Exercise data
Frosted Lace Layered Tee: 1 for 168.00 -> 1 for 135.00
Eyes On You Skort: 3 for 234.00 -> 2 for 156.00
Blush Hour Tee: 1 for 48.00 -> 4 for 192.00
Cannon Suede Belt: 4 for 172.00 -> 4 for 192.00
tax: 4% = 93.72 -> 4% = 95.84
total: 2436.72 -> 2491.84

==

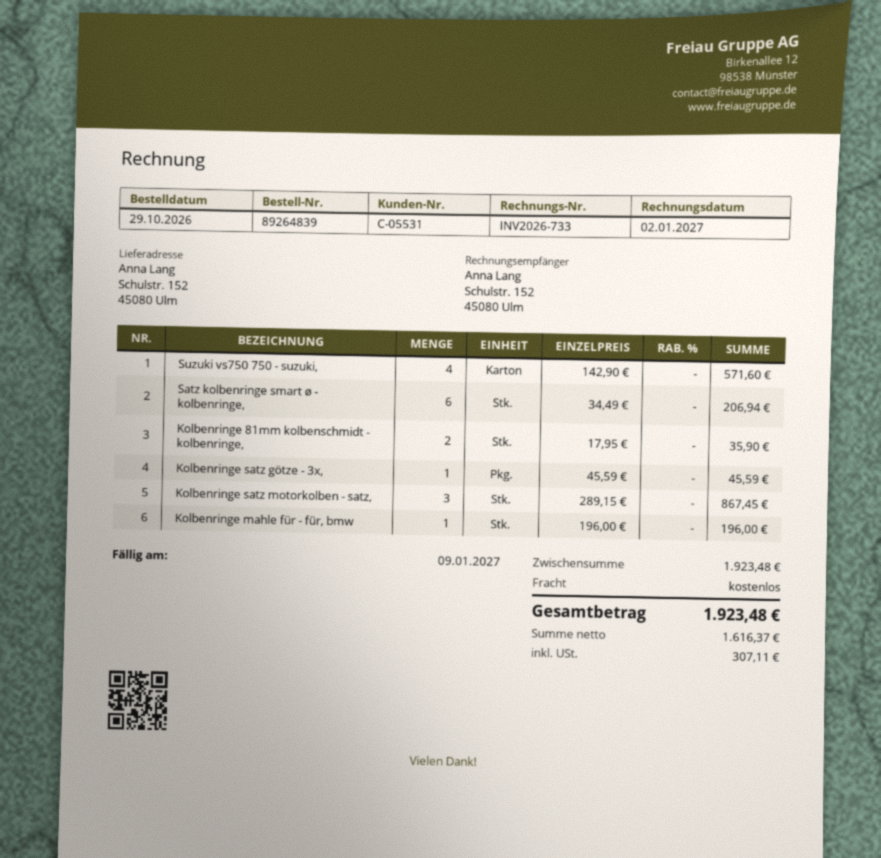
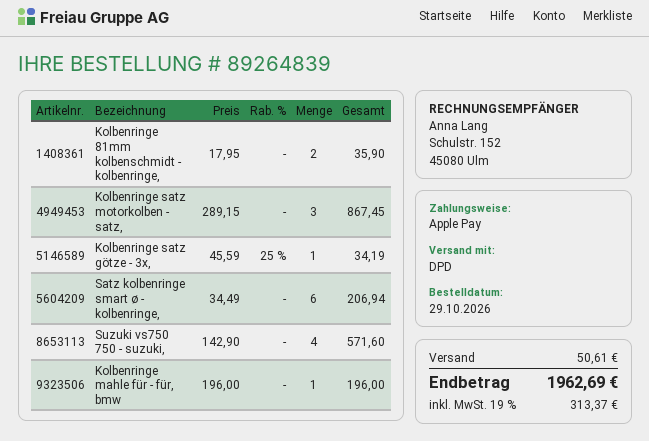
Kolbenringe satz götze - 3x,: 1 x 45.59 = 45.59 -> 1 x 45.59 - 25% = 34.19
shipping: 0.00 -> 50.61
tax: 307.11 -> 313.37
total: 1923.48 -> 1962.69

* * *

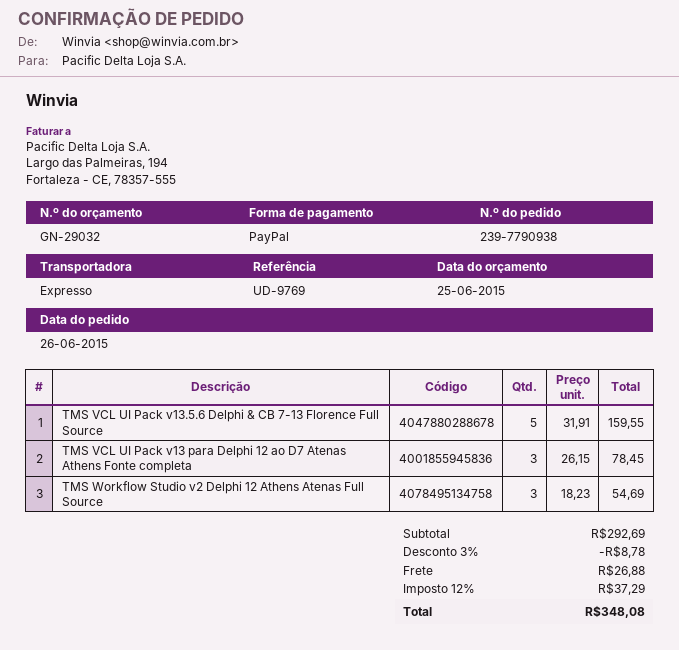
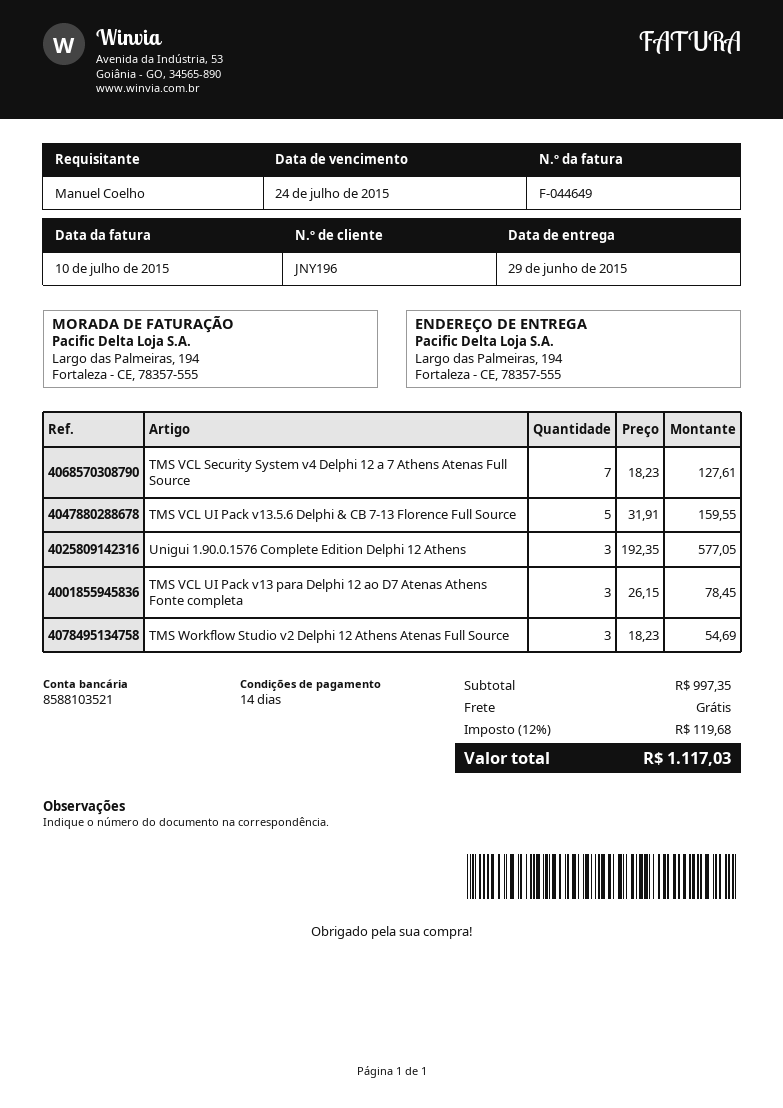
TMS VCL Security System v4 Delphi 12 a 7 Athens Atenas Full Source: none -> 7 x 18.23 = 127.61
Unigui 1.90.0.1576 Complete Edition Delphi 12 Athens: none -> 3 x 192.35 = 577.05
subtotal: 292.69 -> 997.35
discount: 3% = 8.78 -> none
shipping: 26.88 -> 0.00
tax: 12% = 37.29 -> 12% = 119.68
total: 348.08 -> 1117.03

Task instructions
The response must hold only the lines above from the line with "Cannon Suede Belt: 4" through the line with "total: 2436.72 -> 2491.84", each copied exactly, both ends kept.

Expected answer
Cannon Suede Belt: 4 for 172.00 -> 4 for 192.00
tax: 4% = 93.72 -> 4% = 95.84
total: 2436.72 -> 2491.84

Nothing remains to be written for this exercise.